Previous intracranial abnormalities
Limited data are available in patients with history of stroke within 3 months and treated with intravenous tPA. Case series reports suggested that patients with a history of unruptured intracranial aneurysms were safe when treated with intravenous tPA and without significantly increased risk of haemorrhagic transformation.110–115 Even these reports could be biased, evidence indicated that intravenous tPA in these patients was relatively safe.
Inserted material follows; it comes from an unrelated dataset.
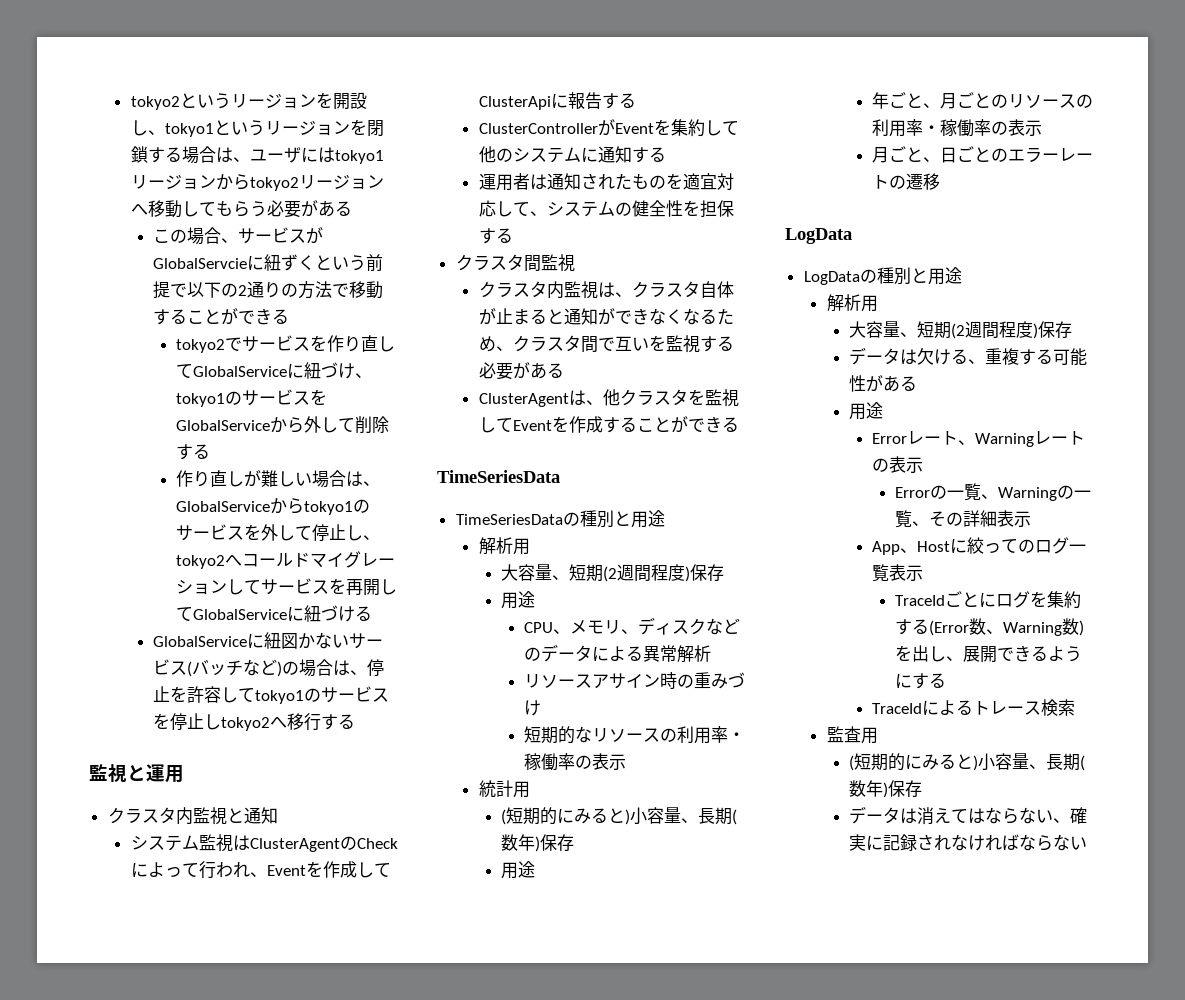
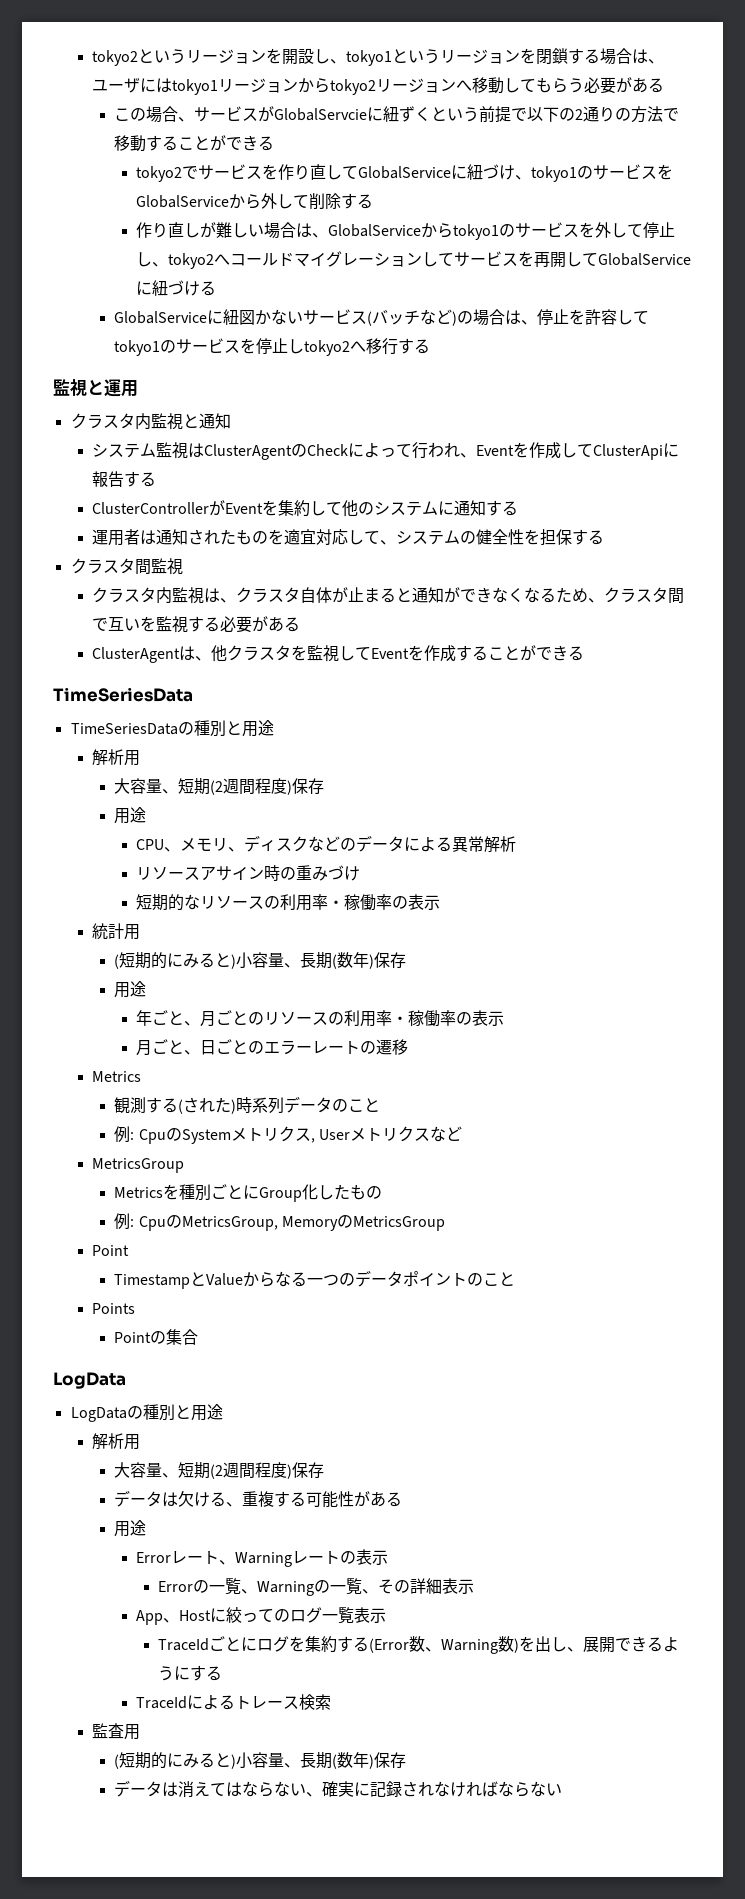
(941, 181) none -> [92,1071,142,1082] [114,1096,381,1114] [114,1126,462,1144] [92,1158,185,1173] [114,1184,383,1202] [114,1213,445,1231] [92,1245,130,1256] [114,1270,516,1289] [92,1303,136,1314] [114,1329,199,1345] // Metrics // 観測する(された)時系列データのこと // 例: CpuのSystemメトリクス, Userメトリクスなど // MetricsGroup // Metricsを種別ごとにGroup化したもの // 例: CpuのMetricsGroup, MemoryのMetricsGroup // Point // TimestampとValueからなる一つのデータポイントのこと // Points // Pointの集合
Safety of intravenous tPA in patients with intracranial vascular malformations (cavernous haemangioma, telangiectasia, developmental venous abnormality, arteriovenous malformations and arteriovenous fistula) is unclear.116–118
Recommendations
Use of intravenous tPA in patients presenting with AIS and a prior history of ischaemic stroke <3 months may be harmful (Class IIb, Level of Evidence B).
For AIS patients with a small or moderate sized (<10 mm) unruptured intracranial aneurysm, intravenous tPA is reasonable (Class IIb, Level of Evidence C).
In AIS patients with a giant unruptured intracranial aneurysm, the balance of benefit and risk is unclear (Class IIb, Level of Evidence C).
Haemorrhagic retinopathy or other haemorrhagic ophthalmological conditions
The condition of having an ischaemic stroke and intraocular haemorrhage is rare. In patients without diabetes, the rate of developing retinal haemorrhage after intravenous tPA was around 0.003%.119 Such haemorrhage is also rare in patients with diabetes . Therefore, intravenous tPA is not contraindicated in patients with diabetic retinopathy.
Recommendation
Intravenous tPA is indicated in patients with diabetes with haemorrhagic retinopathy or other history of intraocular haemorrhage. However, the risk of developing blindness from haemorrhage is real. The balance of benefit and risk of intravenous tPA should be discussed before treatment (Class IIa, Level of Evidence B).
Concomitant heart disease
AIS patient with concomitant myocardial infarction (MI) should receive intravenous tPA at 0.9 mg/kg first and proceed to percutaneous transluminal coronary angioplasty and stenting therapy (PTCAS). In these patients, pretreatment with intravenous tPA does not decrease the benefit of coronary PTCAS. There is limited data on the benefit of intravenous tPA in patients with recent MI (3 months). The benefit may vary depending on the type of MI the patient has (ST segment elevated MI, STEMI vs non-STEMI) and the location of MI.
Recommendation
For AIS patients with history within the past 3 months, also presenting with concurrent non-STEMI (Class IIa, Level of Evidence C), right cardiac wall or inferior wall MI (Class IIa, Level of evidence C) and recent STEMI of left anterior wall MI (Class IIa, Level of Evidence C), intravenous tPA is indicated.